Contrarianism just says that the crowd will overshoot.
In other words, what makes a contrarian thesis true
is that often the crowd is doing the right thing at first,
but then just plain overdoes it because of human nature. Greed goes too high,
fear goes too high, etc. Right now we understand the crowd selling off what we call bond proxies,
investments like utility stocks and REITs.
But as interest rates in the bond market have risen and making the risk-adjusted returns of those investments somewhat less attractive, I guess our contrarian impulse says maybe we ought to take on some REIT exposure soon because we think the crowd has or soon will overdo their response.
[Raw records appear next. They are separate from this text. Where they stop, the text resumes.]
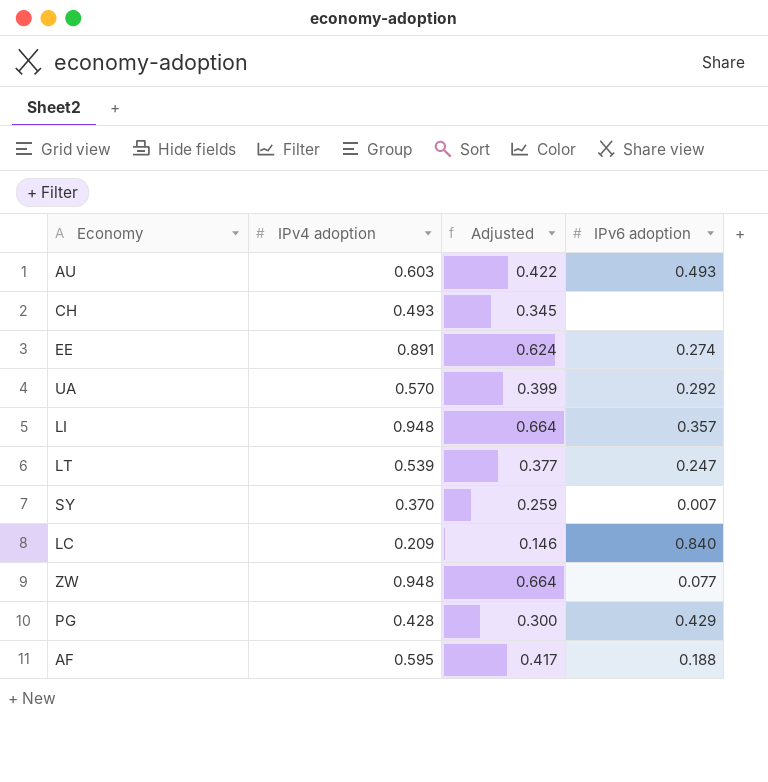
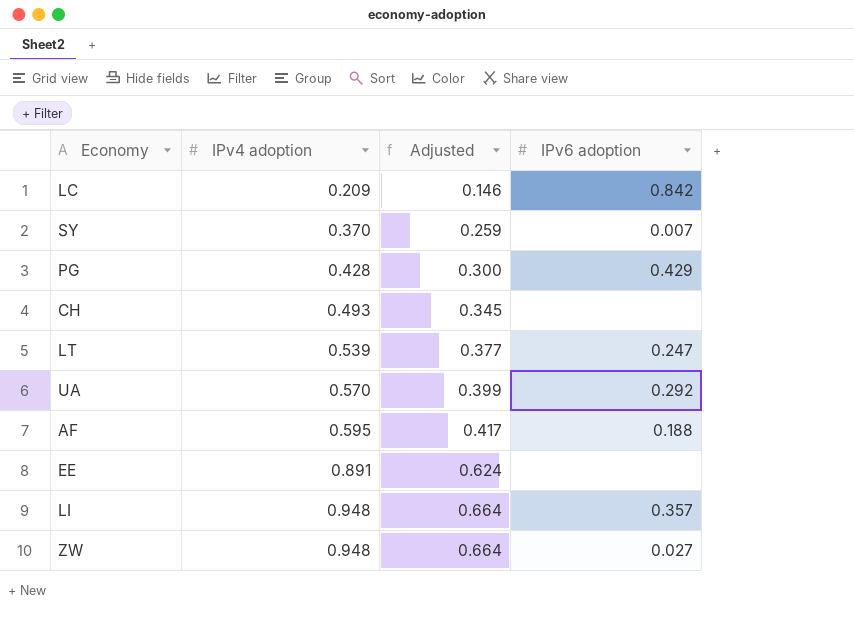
row order: none -> IPv4 adoption ascending
row AU: 0.603 | 0.422 | 0.493 -> none
LC | IPv6 adoption: 0.840 -> 0.842
EE | IPv6 adoption: 0.274 -> none
ZW | IPv6 adoption: 0.077 -> 0.027

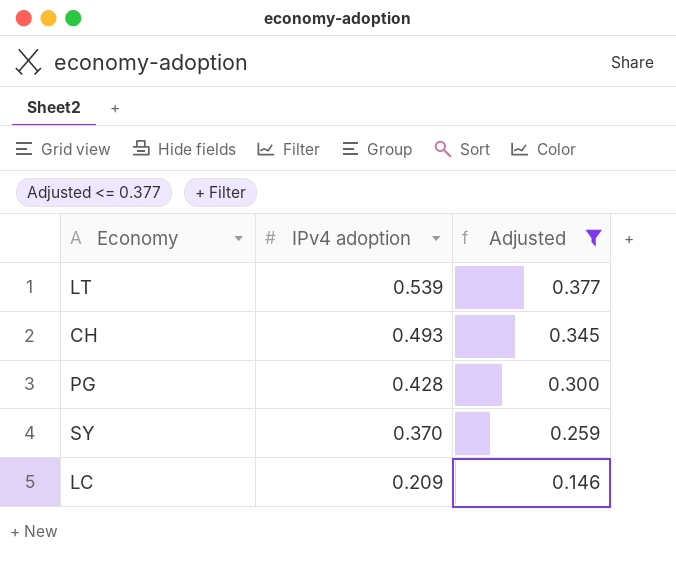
filter: none -> Adjusted <= 0.377
row order: IPv4 adoption ascending -> IPv4 adoption descending
column IPv6 adoption | position: 4 -> none

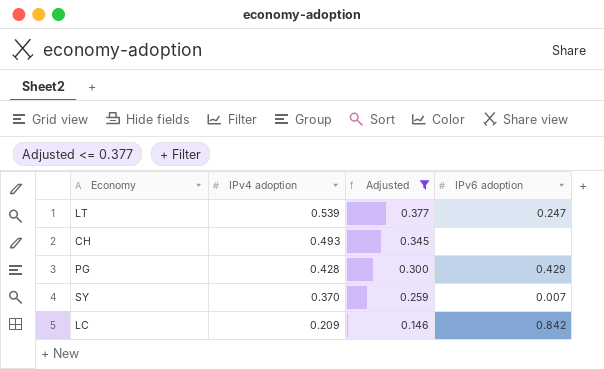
column IPv6 adoption | position: none -> 4

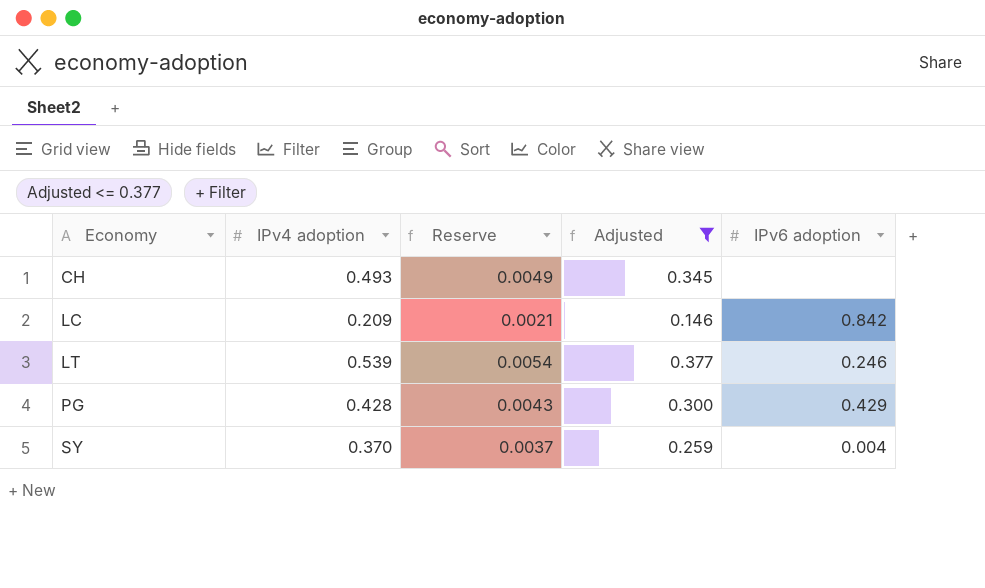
row order: IPv4 adoption descending -> Economy ascending
column Reserve | formula: none -> [IPv4 adoption] * 0.01
LT | IPv6 adoption: 0.247 -> 0.246
SY | IPv6 adoption: 0.007 -> 0.004

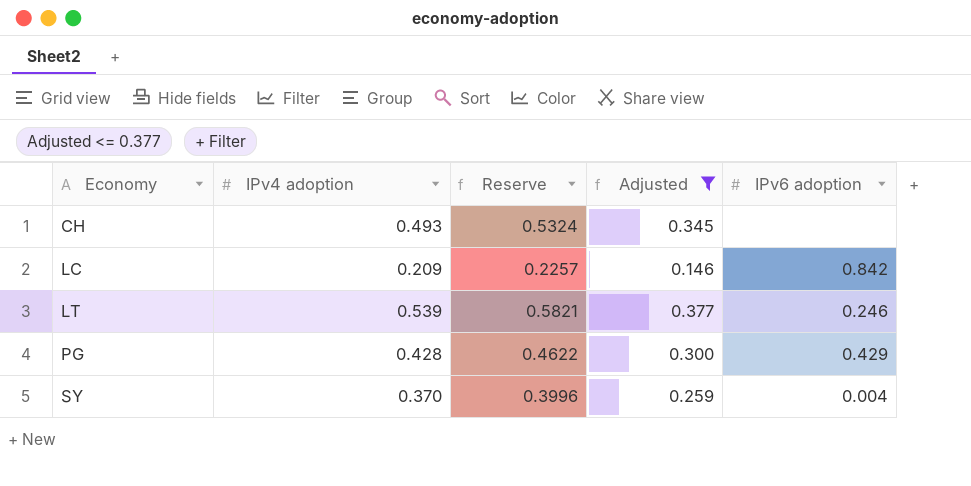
column Reserve | formula: [IPv4 adoption] * 0.01 -> [IPv4 adoption] * 1.08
I'm going to go ahead and leave it there for this week. At the dividendcafe.com blog commentary entry,
there is a few more sections that we don't have time to include into the podcast
dealing with China and a few other matters that might be of interest to you,
particularly the chart of the week telling you a bit about the level of panic and fear
that we see going into and out of political events through the VIX
and how investors are so prone to get that wrong. But we will go ahead and leave it there.
Thanksgiving is just around the corner. We hope you have a wonderful weekend.
Thank you for listening to Dividend Cafe.